ImmoralGables forwards an insightful piece of game advice that hits upon the female sexiness/security schism:

Listen up playas. There are two kinds of shit tests you need to know about (credit to RSD Todd)

1) Value Shit Test – “Why are you talking to me?”
This is where you show why you are entitled, that you’re a man, that you’re not perturbed by her beauty, that you’re have solid frame that can’t be flayed. This is a good time to agree and amplify or just ignore and keep plowing

2) Comfort Shit Test – “Why are you talking to me?”
This is where you assuage her concerns that you’re just using her because she has a vagina. Now you can go the route of providing non-physical reasons as to why she’s attractive, “You’re quirky, I like that.” But RSD Todd showed a really good one that doesn’t step into her frame “Wow, that’s a really modest thing of you to say. Why would a girl like you think that?”

When a woman is seeking sexiness, her unrehearsed interrogation will take the form of value filters. The value shit test is a test for male aloofness, state control, abundance, coolness, and social acumen. When a woman is seeking security, she’ll prod for signals of attainability and seriousness. The comfort shit test is lethal to newbies because they don’t recognize it before it’s too late, and because this shit test can sound *exactly* like a value shit test. But the context in which it is delivered is everything.
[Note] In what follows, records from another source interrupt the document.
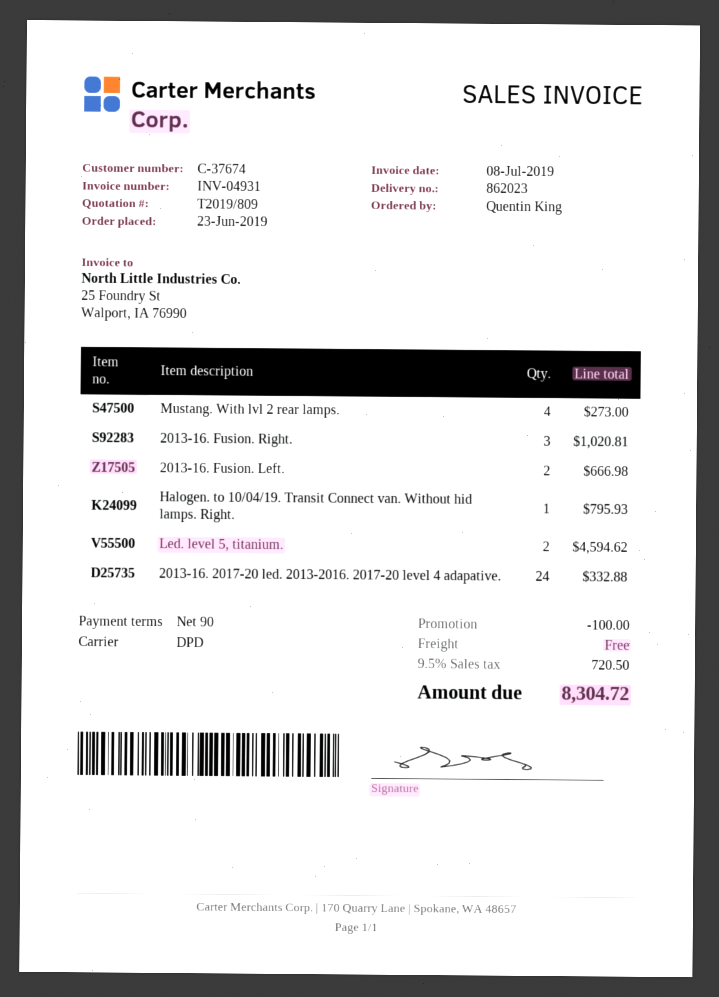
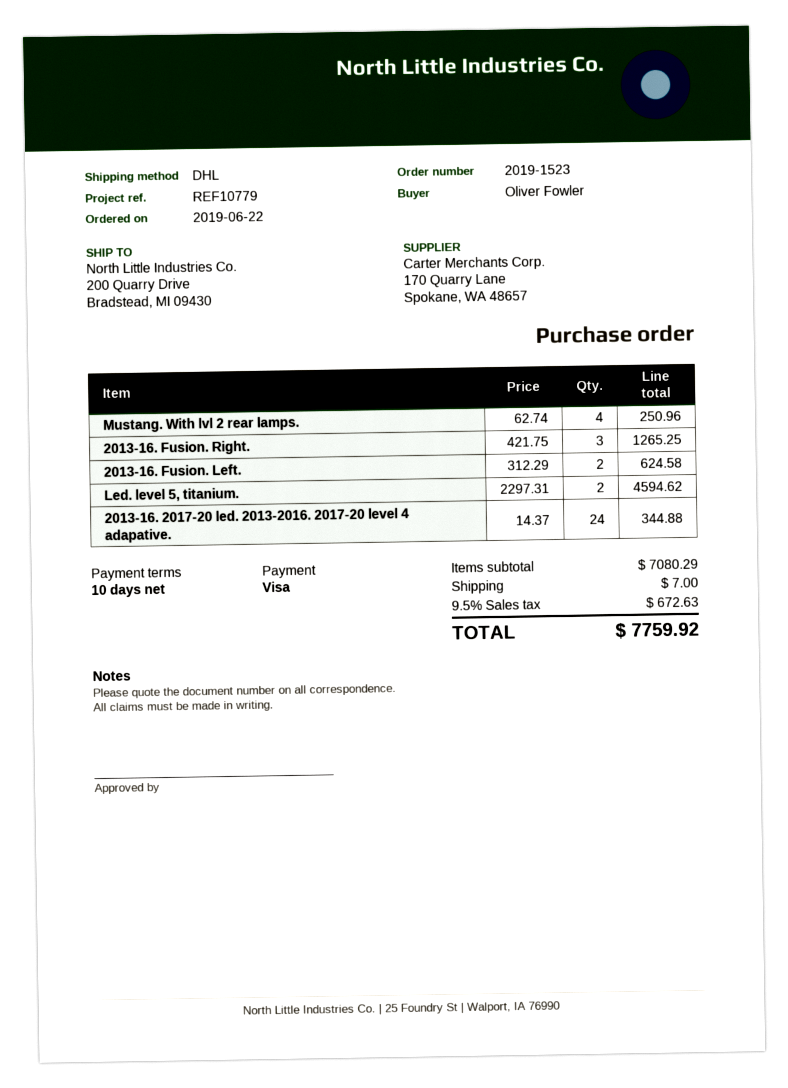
order date: 2019-06-23 -> 2019-06-22
payment terms: 90 days -> 10 days
ordered by: Quentin King -> Oliver Fowler
shipping method: DPD -> DHL
Mustang. With lvl 2 rear lamps.: 4 for 273.00 -> 4 for 250.96
2013-16. Fusion. Right.: 3 for 1020.81 -> 3 for 1265.25
2013-16. Fusion. Left.: 2 for 666.98 -> 2 for 624.58
Halogen. to 10/04/19. Transit Connect van. Without hid lamps. Right.: 1 for 795.93 -> none
2013-16. 2017-20 led. 2013-2016. 2017-20 level 4 adapative.: 24 for 332.88 -> 24 for 344.88
discount: 100.00 -> none
shipping: 0.00 -> 7.00
tax: 9.5% = 720.50 -> 9.5% = 672.63
total: 8304.72 -> 7759.92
What works to neutralize value shit tests won’t for comfort shit tests. For this reason, Agree and Amplify is not a good response to the latter. All that will accomplish is boxing yourself into the “entertainment monkey” cad caricature she can have fun with and then safely and without regret disengage from once the act bores her. The best Comfort Shit Test response alleviates a girl’s insecurity while strengthening emotional closeness.

Another example of a deceptively similar Value/Comfort shit test:

“I bet you’re a player.”

If you get this early on, it’s a value shit test. She secretly wants you to be a player who is loved by women. That’s male mate value. Your reply should adhere to the amused mastery format: “That’s what your mom said too. Strange.”

If she says this during a one-on-one moment of deep rapport, long after she’s dropped numerous indicators of romantic interest, then it’s a comfort shit test. Now would NOT be the time to escalate flirty tension. You want to release the tension, e.g., “I’m looking for someone I click with. I don’t think I’m different than you in that regard.”

Value shit tests tend to happen a lot with higher SMV girls who perceive themselves (at least initially) as out of your league. Comfort shit tests happen with lower SMV girls who fear you’ll use them for short-term sexual gratification, or with high SMV girls who experience a downward shift in their self-perception from the expert application of your SMV equalizing game.